Dos and Don’ts you must consider while recovering from Sciatica

Sciatica is a common cause of chronic back pain.

Sciatica refers to the condition that affects the sciatic nerve, which runs through the lower back and the hips. This type of pain occurs when the disc in your lower back is herniated. It's most common in pregnant women during childbirth. Soft discs are small and fit between the vertebrae of your spine. These discs can become herniated if they move in one direction or another with force.

Herniated discs can put pressure on the sciatic nerve.

Sciatica is a common but often misunderstood type of disorder. It has affected up to 40% of people in their lifetime. Sciatica is often confused with back pain. However, it is not the same.

Sciatica is a pain that originates in the sciatic nerves. It often disappears by itself within a few days or hours. Some attacks may last for weeks, or even months. There are many Sciatica Pain Treatment Brampton you can consider to alleviate sciatic pain.

How does Sciatic pain feel like and some symptoms of sciatica:

Sciatica is characterized by a burning, shooting, or sharp sensation in the buttocks, back, thighs, legs, which can go down to the feet and toes. Patients may experience weakness in their legs or numbness if there is severe compression.

Sciatica is caused by a prolapsed/slipped intervertebral disk. The prolapsed soft tissue between the vertebrae is common due to age-related degenerative changes. However, it may also occur in response to accident/trauma/injury. Sciatica can be caused by a slipped disc pressing on the nerve roots. These symptoms can be worsened by bending forward, coughing, or sneezing.

Sciatica refers to a condition that affects one of the most important nerves in the body, the sciatic nerve.

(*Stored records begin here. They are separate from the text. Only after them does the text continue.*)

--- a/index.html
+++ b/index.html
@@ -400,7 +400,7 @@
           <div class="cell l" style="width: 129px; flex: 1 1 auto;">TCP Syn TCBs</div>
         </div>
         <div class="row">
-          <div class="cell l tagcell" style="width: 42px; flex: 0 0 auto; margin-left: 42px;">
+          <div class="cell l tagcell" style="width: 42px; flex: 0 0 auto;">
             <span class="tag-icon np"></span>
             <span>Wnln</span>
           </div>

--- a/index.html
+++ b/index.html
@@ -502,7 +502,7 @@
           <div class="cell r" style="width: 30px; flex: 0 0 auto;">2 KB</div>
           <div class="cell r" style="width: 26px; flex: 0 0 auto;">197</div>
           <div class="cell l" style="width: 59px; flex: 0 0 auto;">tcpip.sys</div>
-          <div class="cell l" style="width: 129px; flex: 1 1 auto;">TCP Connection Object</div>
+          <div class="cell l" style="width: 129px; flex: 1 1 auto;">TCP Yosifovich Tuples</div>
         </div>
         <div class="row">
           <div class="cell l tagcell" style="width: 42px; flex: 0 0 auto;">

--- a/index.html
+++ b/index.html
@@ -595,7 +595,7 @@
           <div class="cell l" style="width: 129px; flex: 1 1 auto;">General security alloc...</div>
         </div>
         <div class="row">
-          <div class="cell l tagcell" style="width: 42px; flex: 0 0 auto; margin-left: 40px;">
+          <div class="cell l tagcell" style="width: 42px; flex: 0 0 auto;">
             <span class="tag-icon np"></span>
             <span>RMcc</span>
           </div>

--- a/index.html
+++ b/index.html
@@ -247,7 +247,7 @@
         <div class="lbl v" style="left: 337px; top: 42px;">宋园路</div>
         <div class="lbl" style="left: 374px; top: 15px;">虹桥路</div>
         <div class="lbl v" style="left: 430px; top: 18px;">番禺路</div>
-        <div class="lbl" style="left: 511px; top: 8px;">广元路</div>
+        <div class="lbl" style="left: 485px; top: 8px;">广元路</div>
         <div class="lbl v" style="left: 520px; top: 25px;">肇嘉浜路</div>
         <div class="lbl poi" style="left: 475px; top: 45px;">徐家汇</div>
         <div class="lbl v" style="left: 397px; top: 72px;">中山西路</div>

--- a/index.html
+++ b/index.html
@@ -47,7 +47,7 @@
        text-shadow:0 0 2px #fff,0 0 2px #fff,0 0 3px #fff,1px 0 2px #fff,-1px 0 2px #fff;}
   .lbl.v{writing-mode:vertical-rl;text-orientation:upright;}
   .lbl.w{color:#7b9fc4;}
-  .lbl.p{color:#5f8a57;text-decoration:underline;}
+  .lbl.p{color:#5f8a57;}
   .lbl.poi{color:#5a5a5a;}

Sciatica symptoms include the following:

  • Sciatica can cause tingling or numbness in the foot, leg, or toes. It is sometimes described as a pins and needles sensation.
  • Sciatica may cause weakness in the leg that makes it difficult to support or move the body's weight.
  • Sciatica can cause difficulty in standing or sitting.
  • People with sciatica might also feel lower back pain.
  • Sciatica symptoms can be severe and long-lasting.

Some cases may go away without any treatment, while others may require immediate medical attention. For a diagnosis and treatment plan, it is best to visit a Physiotherapy Clinic Brampton.

Here are the Do you must consider when trying to Recover from Sciatica

1. Do more exercise

Exercise is key to preventing or relieving sciatica.

Here are some of the exercises you can consider:

  • Aerobic exercise: Walking, running, swimming, cycling and dancing.
  • Strength training: Exercises that use weight machines, free weights, or isometric exercises which contract muscles without apparent movement.
  • Yoga, Tai Chi, Pilates and other similar activities can be used to increase flexibility and strength.

You can consider any of these exercises that you enjoy doing regularly will help.

2. Strengthen your core

Although it may not be obvious, a strong core can improve spinal health. Your core does not include your abdominal muscles. However, they are crucial contributors to your spine's stability. Your core also includes muscles in your back, sides and pelvis. Your spine will be supported if you strengthen all these muscles.

Yoga and Pilates are just two of many types of exercises that can strengthen core muscles. Planks and bridges, for example, also target the core.

3. Do not sit for a long period of time

Long periods of sitting can put strain on the ligaments and discs in your low back. Which is why it is always prescribed to take breaks if you are doing a job that requires sitting a lot.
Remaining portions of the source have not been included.